Vor allen Dingen ihren bedingungslosen Kampfgeist hat sie neu entdeckt. "Hinter mir liegt eine schwierige Zeit. Aber jetzt spiele ich wieder mit Herz und Leidenschaft und habe Spaß auf dem Platz", meinte Kerber.
Sieg in Charleston entscheidender Schritt
Die Wende zum Guten war der introvertierten Linkshänderin vor knapp zwei Wochen gelungen, als sie nach Wochen voller Pleiten, Pech und Pannen völlig überraschend das Turnier in Charleston/South Carolina gewann. Es war der vielleicht entscheidende Schritt aus der Krise, die sich zu Beginn des Jahres nicht angedeutet hatte.
Kerber war in Brisbane (Viertelfinale) und Sydney (Halbfinale) gut in die Saison gestartet.

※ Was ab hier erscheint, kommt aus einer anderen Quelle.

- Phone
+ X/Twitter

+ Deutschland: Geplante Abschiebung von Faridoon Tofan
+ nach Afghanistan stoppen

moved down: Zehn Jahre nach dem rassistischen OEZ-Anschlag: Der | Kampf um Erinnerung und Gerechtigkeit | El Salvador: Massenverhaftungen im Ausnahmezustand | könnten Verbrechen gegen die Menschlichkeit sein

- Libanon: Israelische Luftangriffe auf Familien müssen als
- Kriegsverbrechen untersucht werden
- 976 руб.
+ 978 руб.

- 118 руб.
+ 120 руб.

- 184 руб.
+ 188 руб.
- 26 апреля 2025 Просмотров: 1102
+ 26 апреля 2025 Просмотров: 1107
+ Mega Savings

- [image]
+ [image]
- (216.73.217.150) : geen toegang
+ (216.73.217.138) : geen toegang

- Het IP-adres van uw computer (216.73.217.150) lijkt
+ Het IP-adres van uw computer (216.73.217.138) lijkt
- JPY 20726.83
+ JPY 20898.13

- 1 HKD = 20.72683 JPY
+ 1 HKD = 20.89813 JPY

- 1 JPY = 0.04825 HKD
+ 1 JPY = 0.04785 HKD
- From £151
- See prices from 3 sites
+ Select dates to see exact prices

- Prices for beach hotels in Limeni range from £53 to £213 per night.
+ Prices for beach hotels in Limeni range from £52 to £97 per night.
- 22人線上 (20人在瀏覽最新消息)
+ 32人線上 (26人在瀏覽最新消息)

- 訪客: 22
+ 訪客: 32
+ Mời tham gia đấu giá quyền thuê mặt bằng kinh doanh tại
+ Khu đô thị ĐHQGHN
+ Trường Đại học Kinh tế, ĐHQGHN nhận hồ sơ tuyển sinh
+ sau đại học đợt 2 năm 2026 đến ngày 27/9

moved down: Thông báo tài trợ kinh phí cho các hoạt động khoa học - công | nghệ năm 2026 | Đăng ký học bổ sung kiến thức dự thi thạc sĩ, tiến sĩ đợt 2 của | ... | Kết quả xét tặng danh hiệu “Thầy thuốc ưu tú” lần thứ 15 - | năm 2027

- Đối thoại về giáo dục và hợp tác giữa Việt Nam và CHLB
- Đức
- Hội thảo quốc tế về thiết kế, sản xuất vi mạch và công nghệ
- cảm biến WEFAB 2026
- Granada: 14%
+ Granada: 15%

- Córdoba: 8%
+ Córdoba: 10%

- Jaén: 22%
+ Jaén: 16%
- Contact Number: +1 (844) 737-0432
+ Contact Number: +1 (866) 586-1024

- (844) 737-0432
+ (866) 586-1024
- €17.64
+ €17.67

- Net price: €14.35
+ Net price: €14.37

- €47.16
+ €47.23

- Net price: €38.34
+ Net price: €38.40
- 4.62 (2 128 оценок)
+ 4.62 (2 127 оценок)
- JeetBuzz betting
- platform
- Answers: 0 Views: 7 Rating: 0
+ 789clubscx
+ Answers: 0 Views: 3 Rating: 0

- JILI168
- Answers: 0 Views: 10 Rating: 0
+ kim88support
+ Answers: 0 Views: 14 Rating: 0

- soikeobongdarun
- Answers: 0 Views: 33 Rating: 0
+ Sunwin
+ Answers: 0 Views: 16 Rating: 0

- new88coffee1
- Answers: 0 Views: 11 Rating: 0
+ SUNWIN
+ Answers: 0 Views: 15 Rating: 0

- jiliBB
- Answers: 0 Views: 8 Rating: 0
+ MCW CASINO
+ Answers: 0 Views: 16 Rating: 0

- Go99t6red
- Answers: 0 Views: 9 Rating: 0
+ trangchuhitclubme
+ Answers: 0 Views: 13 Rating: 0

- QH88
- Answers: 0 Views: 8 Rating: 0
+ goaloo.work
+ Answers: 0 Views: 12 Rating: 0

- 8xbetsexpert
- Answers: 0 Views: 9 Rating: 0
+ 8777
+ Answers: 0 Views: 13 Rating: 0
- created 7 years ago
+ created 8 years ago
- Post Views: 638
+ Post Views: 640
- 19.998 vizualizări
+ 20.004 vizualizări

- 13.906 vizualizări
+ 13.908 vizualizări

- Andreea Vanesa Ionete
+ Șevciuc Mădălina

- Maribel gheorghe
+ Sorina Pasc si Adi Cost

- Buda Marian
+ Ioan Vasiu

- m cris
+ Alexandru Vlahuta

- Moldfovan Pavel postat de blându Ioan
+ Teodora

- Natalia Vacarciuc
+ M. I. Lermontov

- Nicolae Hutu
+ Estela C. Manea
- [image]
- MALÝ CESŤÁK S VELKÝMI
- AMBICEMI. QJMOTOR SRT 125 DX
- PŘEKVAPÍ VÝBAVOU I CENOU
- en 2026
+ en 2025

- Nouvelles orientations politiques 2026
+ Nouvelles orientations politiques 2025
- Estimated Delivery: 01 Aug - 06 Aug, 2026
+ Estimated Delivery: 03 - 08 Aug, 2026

Das Erstrunden-Aus bei den Australian Open aber setzte der mental labilen Kielerin mächtig zu. Der Biss fehlte, die Verunsicherung wurde immer größer. Es folgten drei weitere Auftaktschlappen. Ein Teufelskreis. Kerbers Spitzname "Houdini" war nur noch Schall und Rauch.
Kerber: "Habe gut trainiert"
Im Februar fiel sie nach knapp drei Jahren aus den Top Ten und verlor zudem den Status als deutsche Nummer eins an Petkovic. "Ich habe gut trainiert, aber konnte die Leistungen irgendwie nicht ins Match übertragen", berichtete "Angie".
Was in der Not folgte, war die Entlassung von Coach Benjamin Ebrahimzadeh und die neuerliche Zusammenarbeit mit ihrem alten Trainer Torben Beltz. "Er kennt mich einfach sehr gut und glaubt an mich", sagte Kerber, die zumindest in den nächsten Wochen noch mit Beltz arbeiten möchte: "Danach muss man schauen, wie es weitergeht."
In der schwierigen Zeit half der Wimbledon-Halbfinalistin von 2012 auch Steffi Graf. Bei einigen gemeinsamen Trainingseinheiten in Las Vegas gab die Ikone Tipps. "Es ist wichtig, auch mal andere Meinungen zu hören und neue Impulse zu bekommen", meinte Kerber, die Markenbotschafterin des Hauptsponsors des Stuttgarter Turniers ist. Kein Wunder, dass sie sich in der Schwabenmetropole fast wie zu Hause fühlt. Wiedererstarkt nach einer schweren Krise.